ENTRIES SUPPLIED ▸
· · ·
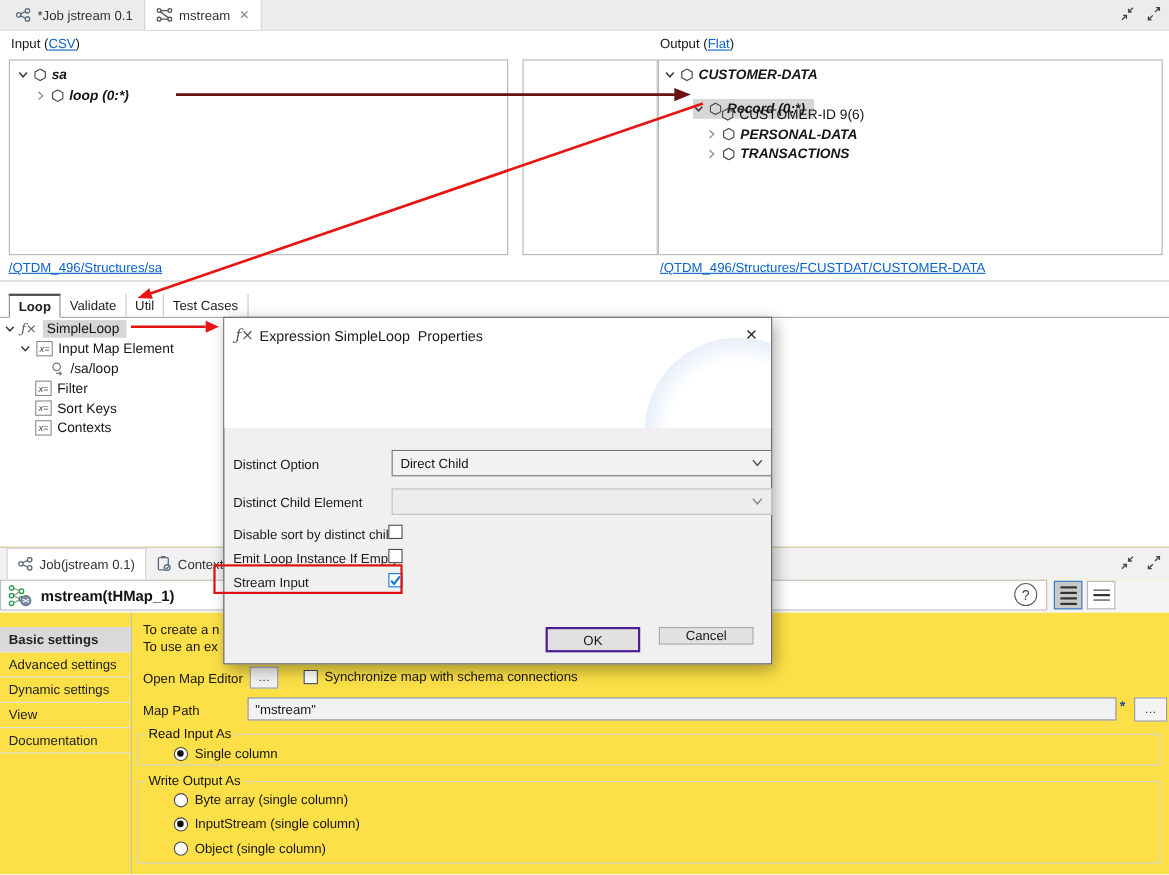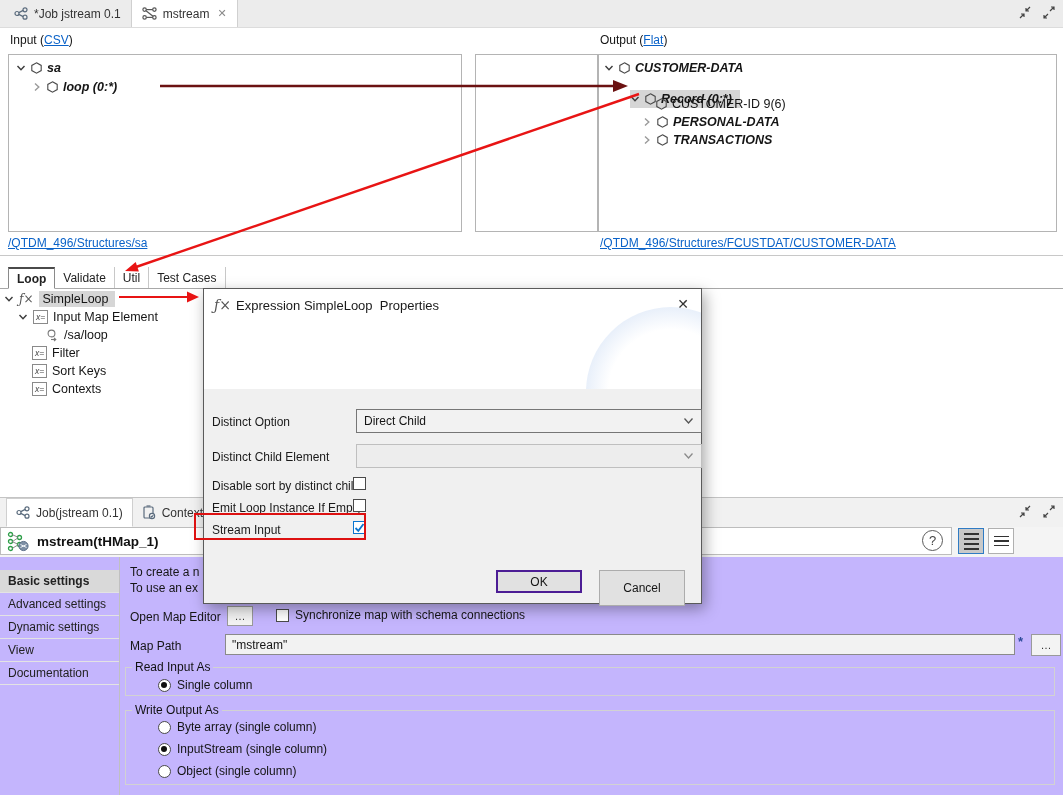--- a/index.html
+++ b/index.html
@@ -31,7 +31,7 @@
   .xeq{display:inline-flex;align-items:center;justify-content:center;width:13px;height:12px;border:1px solid #8a8a8a;
        font-size:8.5px;color:#444;background:#fff;font-style:italic;}
   
-  .bpanel{position:absolute;left:0;top:497px;width:1063px;height:298px;background:#c4b5fd;border-top:1px solid #c4c4c4;box-sizing:border-box;}
+  .bpanel{position:absolute;left:0;top:497px;width:1063px;height:298px;background:#fde047;border-top:1px solid #c4c4c4;box-sizing:border-box;}
   .btabstrip{position:absolute;left:0;top:0;width:1063px;height:29px;background:#f1f1f1;display:flex;align-items:stretch;padding-left:6px;box-sizing:border-box;}
   .btab{display:flex;align-items:center;gap:6px;padding:0 9px;color:#333;}
   .btab.active{background:#fff;border:1px solid #cfcfcf;border-bottom:1px solid #fff;}

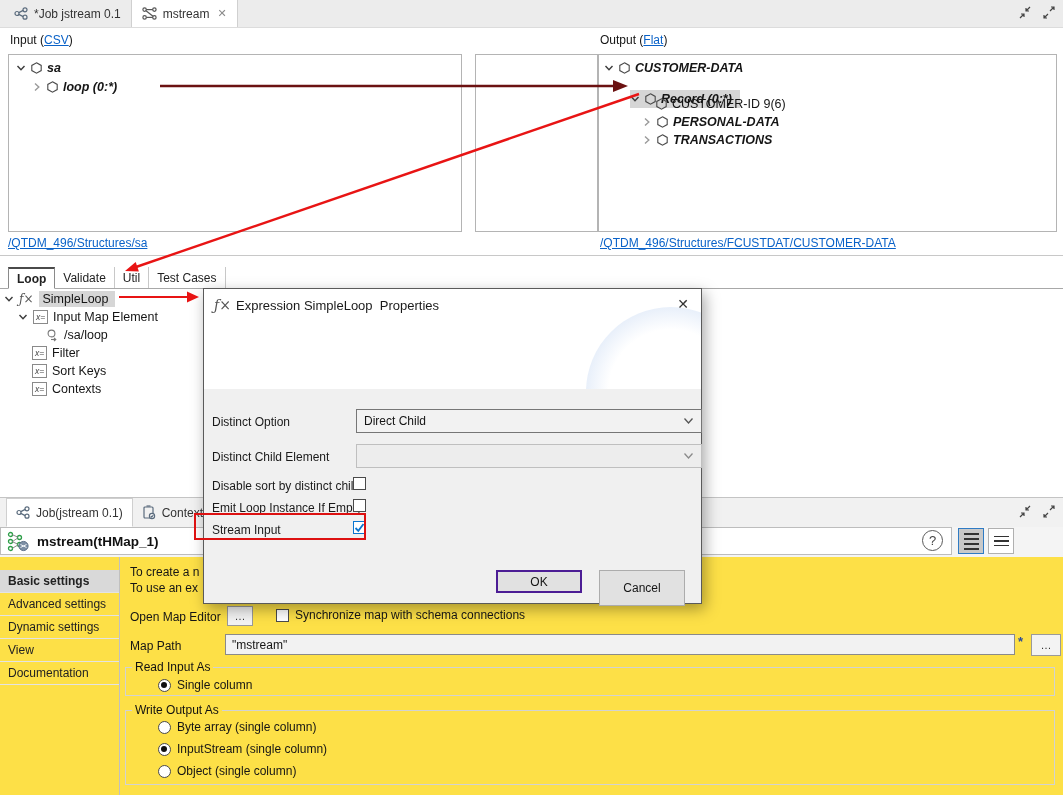--- a/index.html
+++ b/index.html
@@ -470,7 +470,7 @@
     </span>
 
     <div class="wbtn primary" style="left:292px;top:281px;width:86px;height:23px;">OK</div>
-    <div class="wbtn" style="left:395px;top:281px;width:86px;height:36px;">Cancel</div>
+    <div class="wbtn" style="left:395px;top:281px;width:86px;height:16px;">Cancel</div>
   </div>
 
   <div class="redbox"></div>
· · ·
ACTIVITY ▸ Repeat every record above exactly, except the pictures.

OUTPUT OF THE TASK ▸
--- a/index.html
+++ b/index.html
@@ -31,7 +31,7 @@
   .xeq{display:inline-flex;align-items:center;justify-content:center;width:13px;height:12px;border:1px solid #8a8a8a;
        font-size:8.5px;color:#444;background:#fff;font-style:italic;}
   
-  .bpanel{position:absolute;left:0;top:497px;width:1063px;height:298px;background:#c4b5fd;border-top:1px solid #c4c4c4;box-sizing:border-box;}
+  .bpanel{position:absolute;left:0;top:497px;width:1063px;height:298px;background:#fde047;border-top:1px solid #c4c4c4;box-sizing:border-box;}
   .btabstrip{position:absolute;left:0;top:0;width:1063px;height:29px;background:#f1f1f1;display:flex;align-items:stretch;padding-left:6px;box-sizing:border-box;}
   .btab{display:flex;align-items:center;gap:6px;padding:0 9px;color:#333;}
   .btab.active{background:#fff;border:1px solid #cfcfcf;border-bottom:1px solid #fff;}

--- a/index.html
+++ b/index.html
@@ -470,7 +470,7 @@
     </span>
 
     <div class="wbtn primary" style="left:292px;top:281px;width:86px;height:23px;">OK</div>
-    <div class="wbtn" style="left:395px;top:281px;width:86px;height:36px;">Cancel</div>
+    <div class="wbtn" style="left:395px;top:281px;width:86px;height:16px;">Cancel</div>
   </div>
 
   <div class="redbox"></div>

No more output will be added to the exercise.